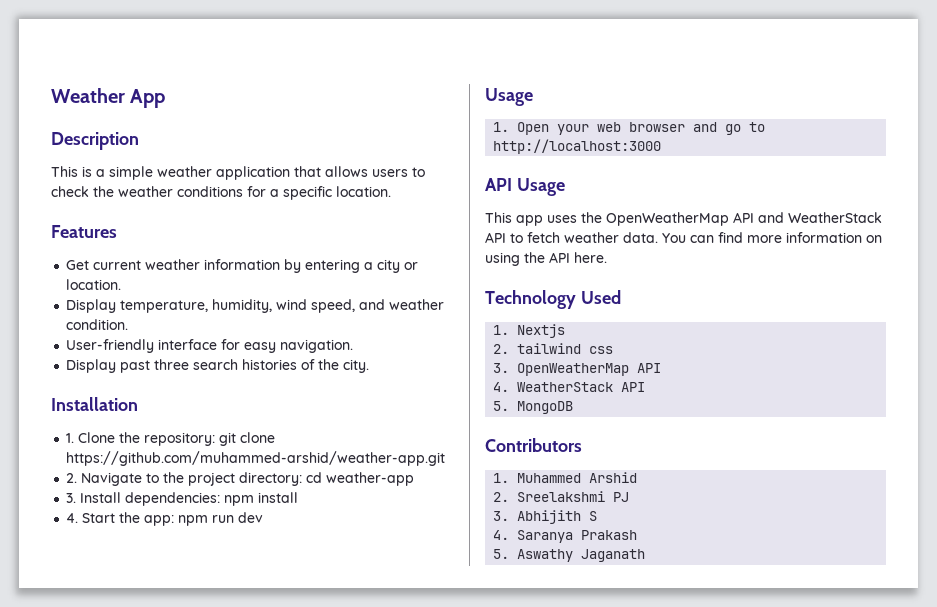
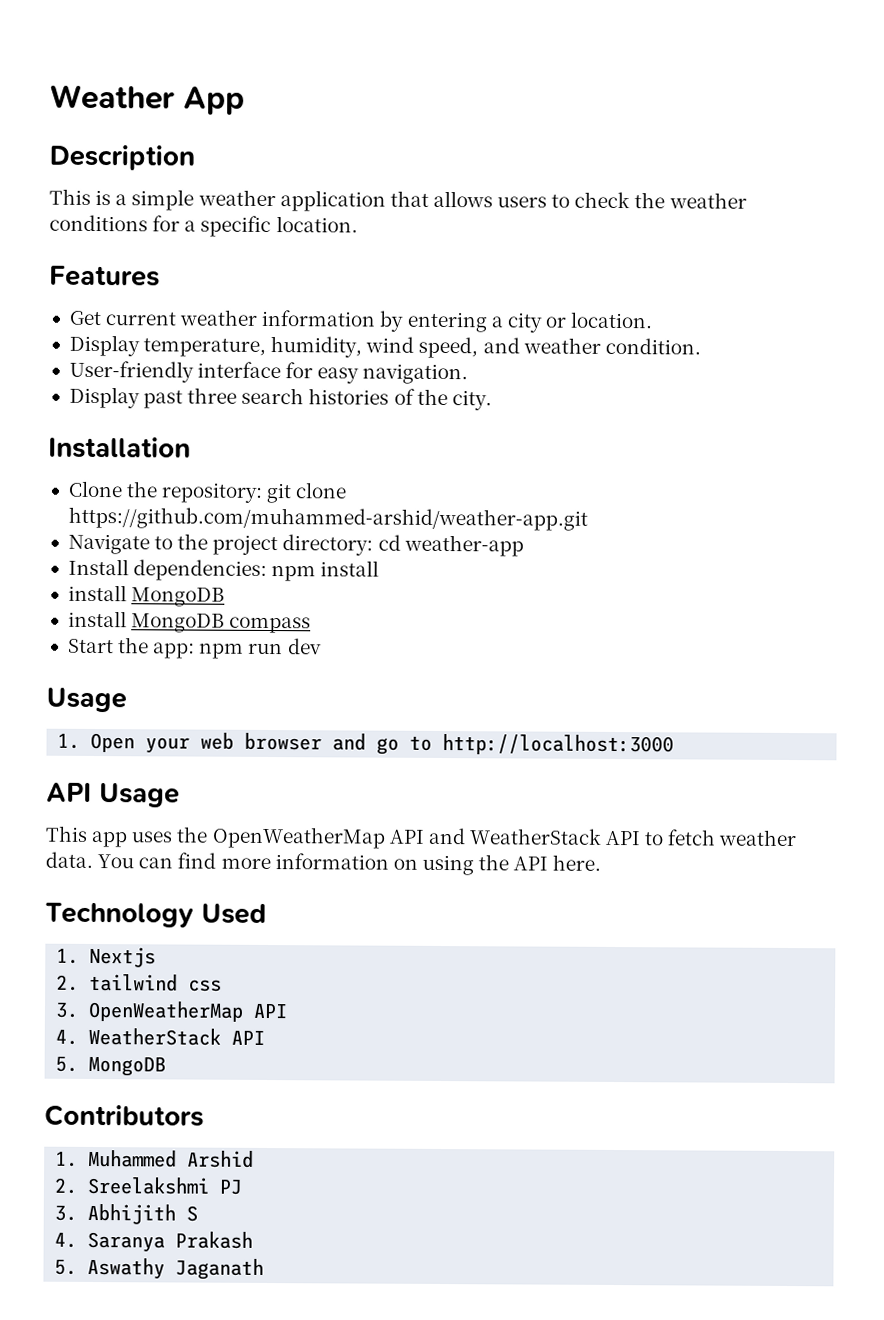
- 1. Clone the repository: git clone https://github.com/muhammed-arshid/weather-app.git
+ Clone the repository: git clone https://github.com/muhammed-arshid/weather-app.git
- 2. Navigate to the project directory: cd weather-app
+ Navigate to the project directory: cd weather-app
- 3. Install dependencies: npm install
- 4. Start the app: npm run dev
+ Install dependencies: npm install
+ install MongoDB
+ install MongoDB compass
+ Start the app: npm run dev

-=-=-=-=-

Problem to solve: Reproduce all the records verbatim, excluding images.

Written answer:
- 1. Clone the repository: git clone https://github.com/muhammed-arshid/weather-app.git
+ Clone the repository: git clone https://github.com/muhammed-arshid/weather-app.git
- 2. Navigate to the project directory: cd weather-app
+ Navigate to the project directory: cd weather-app
- 3. Install dependencies: npm install
- 4. Start the app: npm run dev
+ Install dependencies: npm install
+ install MongoDB
+ install MongoDB compass
+ Start the app: npm run dev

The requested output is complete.